In March, for instance, the FOMC Minutes noted stability concerns when they said: “Increasing the target range for the federal funds rate too gradually in the near term risked having to raise it quickly later, which could cause economic and financial strains at that time.”
Then go to the April FOMC minutes, where the Fed once again expressed concern about raising interest rates too quickly: “…large and persistent deviations of the federal funds rate from these benchmarks, in their view, posed a risk that the removal of policy accommodation was proceeding too slowly and that the Committee might, in the future, find it necessary to raise the federal funds rate quickly to combat inflation pressures, potentially unduly disrupting economic or financial activity.”
But the trend becomes more apparent when the June Fed minutes are examined: “Several of these participants expressed concern that a delay in resuming further gradual increases in the federal funds rate would increase the risks to financial stability…” But the concerns with quick forced rate rises was confirmed in other sentences that noted the “rapid removal of policy accommodation at some point in the future … could entail significant risks for U.S. financial markets and the economy.”
And then the trend is once again apparent in July, the most recent of the FOMC minutes being perhaps the most clear yet: “[S]everal expressed concern that an extended period of low interest rates risked intensifying incentives for investors to reach for yield and could lead to the mis-allocation of capital and mispricing of risk, with possible adverse consequences for financial stability.”
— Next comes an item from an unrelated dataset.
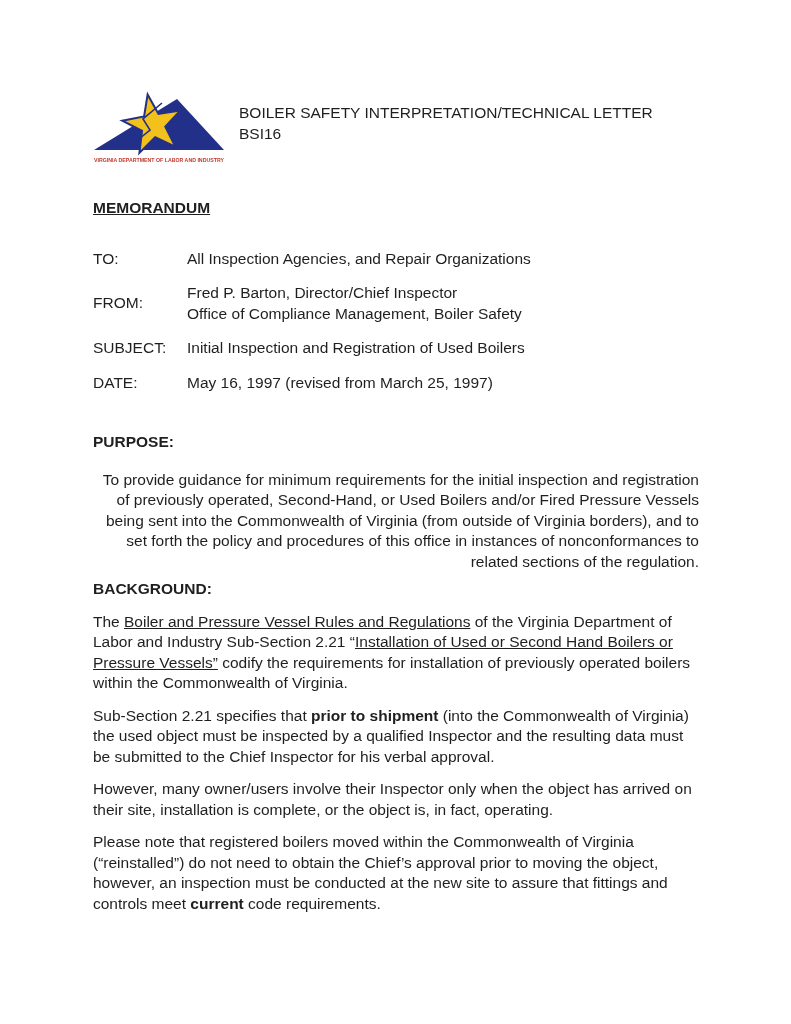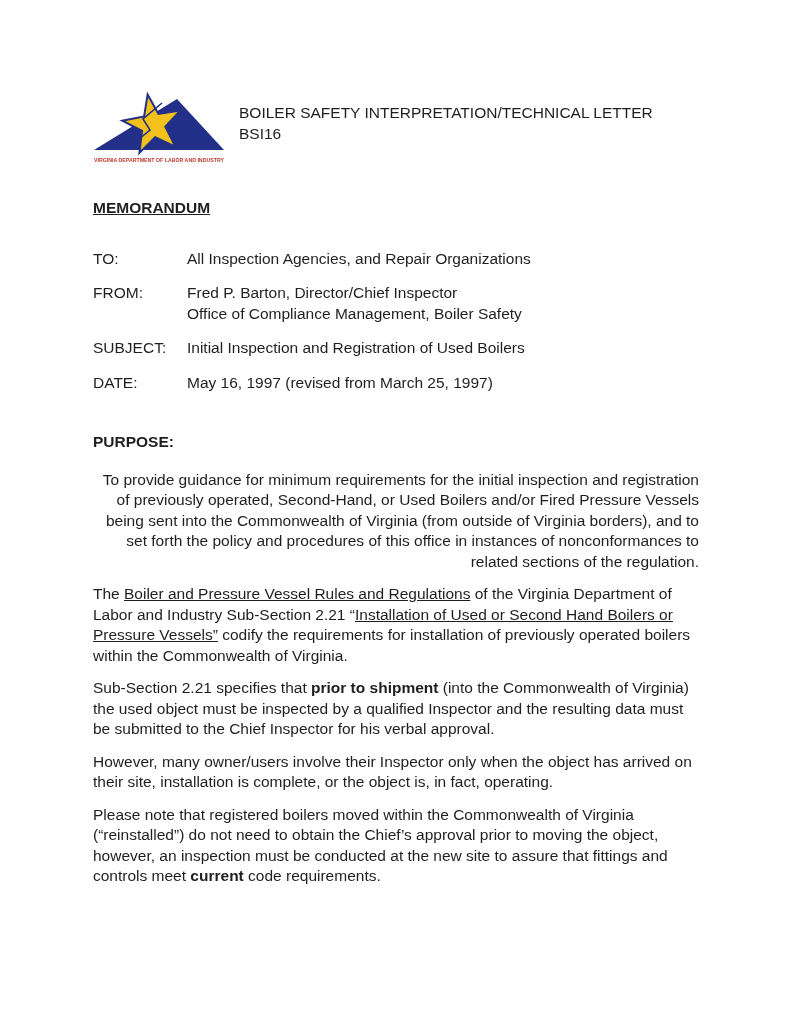"TO:" .memo-row { align-items: none -> center }
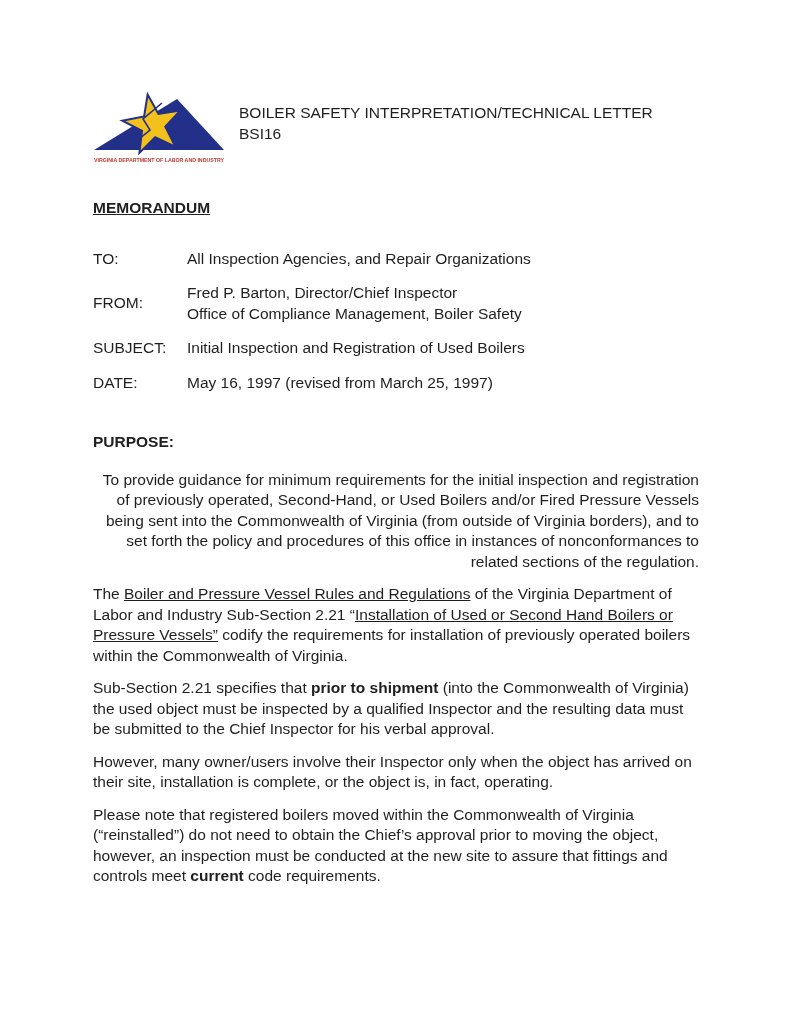"BACKGROUND:" div.section-heading { html: none -> <div>BACKGROUND:</div> }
This consistent drum beat of Fed voices points to a central bank that wants to raise rates in a gradual, controlled fashion so as not to surprise markets or create negative volatility. “The concern, as reflected in the July minutes, might be that by delaying too long, long rates will be too low for too long and this may create misallocations of investor capital and expose asset prices to undesirable price corrections at a later stage, presumably when the Fed catches up on rate hikes,” Deutsche Bank said. “Since the Fed directly recognizes the link between financial stability and its own macroeconomic mandate, the concern is that in this event they would effectively be hampering their ability to sustain full employment and reach their inflation objective.”